Prescott's first regular-season start came on September 11 at home against the New York Giants, becoming the fourth rookie quarterback to open the season as a starter in franchise history, and the first rookie to start at quarterback for the Cowboys since Quincy Carter in 2001. He totaled 227 passing yards, as the Cowboys lost, 20–19. During Week 2 against the Washington Redskins, Prescott had 292 passing yards and a rushing touchdown as the Cowboys won, 27–23. Prescott threw his first NFL touchdown, a 17-yarder to wide receiver Dez Bryant, during the Cowboys' Week 3 matchup against the Chicago Bears. In total, he threw for 248 yards, the one touchdown, and also had a rushing score. The Cowboys won 31–17. In Week 4 at the San Francisco 49ers, Prescott passed for two touchdowns and 245 yards as the Cowboys won, 24–17. Against the Cincinnati Bengals in Week 5, Prescott threw for 227 yards and a touchdown while rushing for a touchdown in a 28–14 Cowboys victory. During Week 6 against the Green Bay Packers, Prescott had three touchdowns and 247 passing yards as the Cowboys won 30–16. The game marked the end of Prescott's interception-free streak.  After a bye week, the Cowboys faced off against the Philadelphia Eagles in Week 8, and fellow rookie quarterback Carson Wentz for their first career matchup. The Cowboys prevailed in overtime 29–23, with Prescott totaling three touchdowns (two passing and one rushing) on 287 passing yards.

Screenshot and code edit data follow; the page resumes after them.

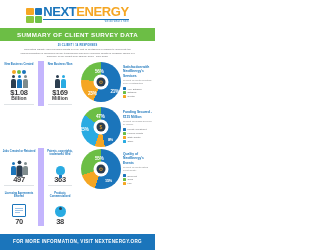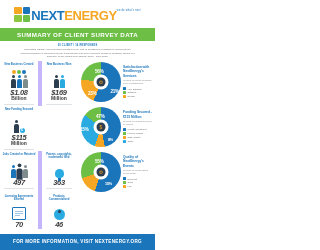--- a/index.html
+++ b/index.html
@@ -13,21 +13,21 @@
 
   
   .logo-bar{height:28px;display:flex;align-items:center;justify-content:center;background:#fff;}
   .logo-wrap{display:flex;align-items:flex-end;gap:1px;}
   .logo-mark{width:16px;height:15px;display:grid;grid-template-columns:1fr 1fr;grid-template-rows:1fr 1fr;gap:1px;}
   .lm{border-radius:1px;}
   .lm.a{background:#f5a623;}
   .lm.b{background:#8dc63f;}
   .lm.c{background:#6cc04a;}
   .lm.d{background:#1b75bb;}
-  .logo-text{display:flex;flex-direction:row;line-height:1;justify-content:flex-end;}
+  .logo-text{display:flex;flex-direction:column;line-height:1;justify-content:flex-end;}
   .logo-words{font-size:13px;font-weight:bold;letter-spacing:-0.4px;}
   .w-next{color:#1b75bb;}
   .w-energy{color:#f5a623;}
   .logo-rule{height:1px;background:#1b75bb;margin-top:1px;}
   .logo-tag{font-size:2.6px;color:#1b75bb;text-align:right;letter-spacing:.2px;margin-top:1px;}
 
   
   .banner{background:#6cbe45;color:#fff;text-align:center;
           font-size:6.2px;font-weight:bold;letter-spacing:.35px;
           padding:3px 0 3px;}
@@ -40,24 +40,24 @@
   .body{position:relative;padding:2px 0 0;}
   .row{display:flex;}
   .col-left{width:78px;display:flex;}
   .col-right{width:77px;position:relative;}
 
   
   .stat{
     width:38px;box-sizing:border-box;padding:2px 1px 1px;
     text-align:center;position:relative;
   }
-  .stat + .stat{border-left:4px solid #c4b5fd;}
+  .stat + .stat{border-left:6px solid #c4b5fd;}
   .stat-title{color:#1b75bb;font-size:2.7px;font-weight:bold;line-height:1.3;min-height:7px;}
   .stat-art{height:17px;display:flex;align-items:flex-end;justify-content:center;gap:1px;margin-top:1px;}
-  .stat-value{color:#3b3b3d;font-size:7.5px;font-weight:bold;line-height:1;margin-top:1px;letter-spacing:-.3px;font-style:italic;}
+  .stat-value{color:#3b3b3d;font-size:7.5px;font-weight:bold;line-height:1;margin-top:1px;letter-spacing:-.3px;}
   .stat-unit{color:#3b3b3d;font-size:5px;font-weight:bold;line-height:1.1;}
   .stat-rule{height:1px;background:#dfe3e6;margin:2px 3px 0;}
 
   
   .person{width:5px;display:flex;flex-direction:column;align-items:center;}
   .p-head{width:3px;height:3px;border-radius:50%;}
   .p-body{width:5px;height:9px;border-radius:2px 2px 0 0;margin-top:.5px;}
   .nav{background:#2c3e50;}
   .blu{background:#1b75bb;}
   .lblu{background:#29abe2;}
@@ -220,33 +220,20 @@
             </div>
           </div>
         </div>
       </div>
     </div>
 
     <div class="row">
       <div class="col-left">
 
 
-        <div class="stat">
-          <div class="stat-title">New Funding Secured</div>
-          <div class="stat-art">
-            <div class="person">
-                <div class="p-head nav"></div>
-                <div class="p-body nav"></div>
-              </div>
-            <div class="coin">$</div>
-          </div>
-          <div class="stat-value">$115</div>
-          <div class="stat-unit">Million</div>
-          <div class="stat-rule"></div>
-        </div>
 
       </div>
 
       <div class="col-right">
         <div class="donut-block">
           <div class="donut" style="background:conic-gradient(#1b75bb 0 47%, #f5a623 47% 55%, #29abe2 55% 85%, #6cbe45 85% 100%);">
             <span class="seg-label" style="top:7px;left:15px;">47%</span>
             <span class="seg-label" style="top:20px;left:-1px;">15%</span>
             <span class="seg-label" style="bottom:5px;right:8px;font-size:3.8px;">8%</span>
             <div class="hole">
@@ -364,21 +351,21 @@
           </div>
           <div class="stat-value">70</div>
           <div class="stat-unit"></div>
         </div>
 
         <div class="stat">
           <div class="stat-title">Products Commercialized</div>
           <div class="stat-art">
             <div class="globe"></div>
           </div>
-          <div class="stat-value">46</div>
+          <div class="stat-value">38</div>
           <div class="stat-unit"></div>
         </div>
 
       </div>
       <div class="col-right"></div>
     </div>
 
   </div>
 
   <div class="footer">FOR MORE INFORMATION, VISIT NEXTENERGY.ORG</div>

Week 9 saw the Cowboys beat the Cleveland Browns 35–10, with Prescott providing 247 passing yards and three touchdowns. In Week 10 against the Pittsburgh Steelers, the Cowboys won 35–30, with Prescott passing for 319 yards and three touchdowns. One of the touchdowns was a then-career-high 83-yarder to Ezekiel Elliott. The Cowboys continued their win streak in Week 11 by beating the Baltimore Ravens 27–17 with Prescott throwing for 301 yards and three touchdowns. Week 12's annual Thanksgiving game provided a 31–26 win over the Washington Redskins in their second divisional matchup. Prescott had two touchdowns (one rushing and one passing) and 195 passing yards. His outstanding performance in November earned him Offensive Rookie of the Month.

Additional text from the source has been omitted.